If you are a CQS firm you are not only required to comply with the Money Laundering Regulations, the SRA Codes of Conduct, LSAG guidance, but also the AML requirements of the CPMS, namely:
5.12 - Practices must have a policy, approved by senior management, to mitigate and manage money laundering and terrorist financing risks and to ensure compliance with anti-money laundering (AML) legislation. The policy must include:
- A documented, practice wide risk assessment that identifies and assesses the risks of money laundering and terrorist financing to which the practice is subject, and which complies with Regulation 18 of the Money Laundering, Terrorist Financing and transfer of Funds (Information on the Payer) Regulations 2017. (LSAG 5.3)
- The appointment of a nominated officer usually referred to as a Money Laundering Reporting Officer (MLRO). (LSAG 4.3)
- A procedure for making disclosures within the practice and by the MLRO to the authorities. (LSAG 11.4)
- A procedure for checking the identity of the practice’s clients and for monitoring clients on an ongoing basis. (LSAG 6.12)
- A plan for the training of personnel. (LSAG 8.1)
- Procedures for the proper maintenance of records. (LSAG Principle 32)
- A procedure for responding rapidly to AML enquiries from the authorities. (LSAG 4.3.4)
- Where appropriate with regard to the size and nature of the practice:
- Appoint a person of sufficient seniority as the officer responsible for the practice’s compliance with the current money laundering regulations (MLCO). (LSAG 4.4)
- Carry out screening of relevant employees. (LSAG Principle 35 and 9.4)
- Establish an independent audit function to evaluate, monitor compliance with and improve the effectiveness of the practice’s AML policies, controls, and procedures. (LSAG 9.3)
- A procedure for checking and analysing the source of funds/wealth and keeping on file both the evidence obtained and the documented analysis. (LSAG 6.17)
- A procedure for dealing with the transfer of clients from one department of the practice to another. (LSAG 5.6.3.5 and 6.24)
- A procedure for ensuring that a documented individual AML risk assessment is present on every file addressing the risks of money laundering specific to that file. (LSAG 5.9)
The above clearly shows the link between the CPMS requirements and the LSAG guidance, but what has been noticeable in some of the firms sanctioned by the SRA is not only the lack of the required documents and processes, but also evidence to show that they were in place from the date the requirement(s) came into force.

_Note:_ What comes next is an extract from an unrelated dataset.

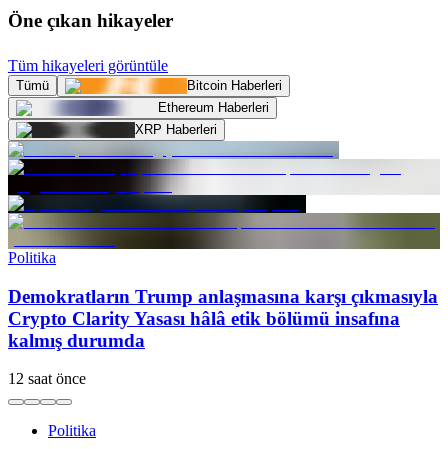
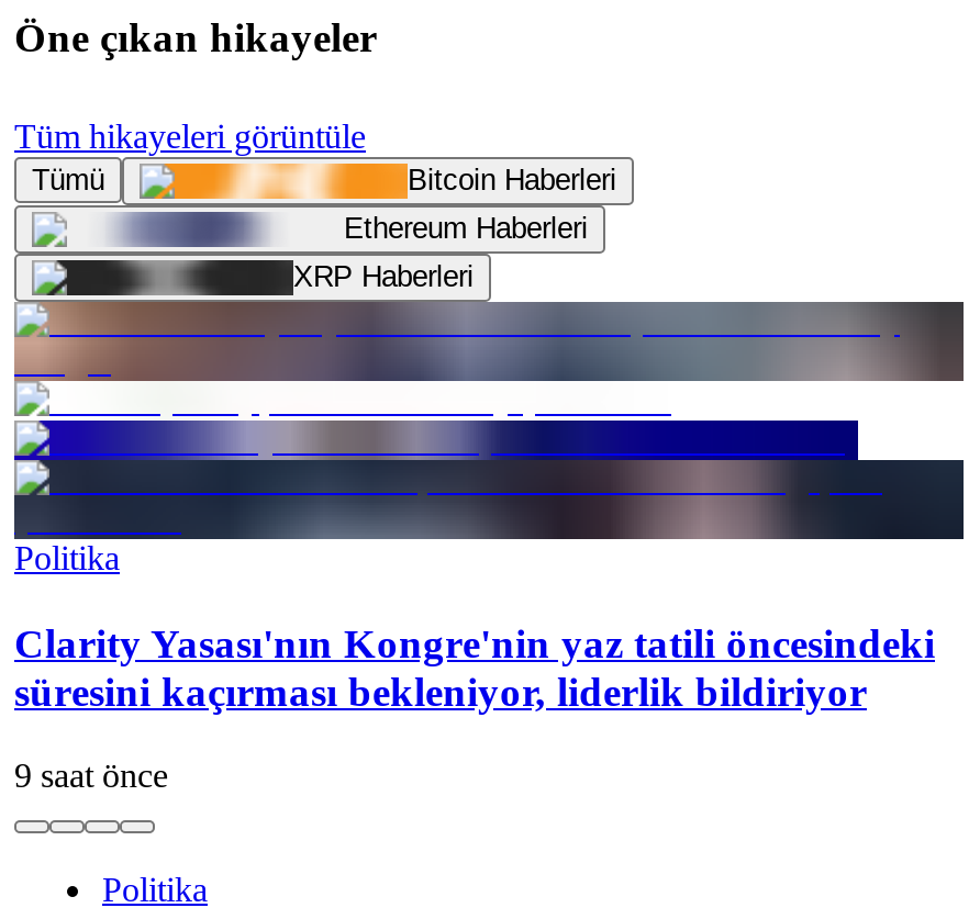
[7,140,440,351] [image] | Demokratların Trump anlaşmasına karşı çıkmasıyla | Crypto Clarity Yasası hâlâ etik bölümü insafına | kalmış durumda -> [12,300,966,714] [image] | Clarity Yasası'nın Kongre'nin yaz tatili öncesindeki | süresini kaçırması bekleniyor, liderlik bildiriyor
[8,370,86,388] 12 saat önce -> [14,758,168,795] 9 saat önce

Some firms have been shown to have only put in place the required documents shortly after being contacted by the SRA, something it was clearly able to see when checking documents and talking to staff at all levels!
Firms are likely to continue receiving emails from the SRA asking them to confirm their compliance with AML requirements and follow-up requests for evidence to support what they have said, so ensuring full compliance is essential, especially when so many warning notices and guidance have been issued by the SRA over the last few years.
No matter how busy firms are helping their clients, the SRA still expects them to comply with the obligations set out above, and will be shortly implementing unlimited fines for financial crime breaches; the SRA Chief Executive has not been slow at coming forward in saying he will have no hesitation in using them!
A New Year’s resolution for all firms should be to review their policies, controls and procedures, and update them where appropriate, especially around AML, sanctions and competence; make sure you not only have these in place, but that they are compliant to the SRA’s standards.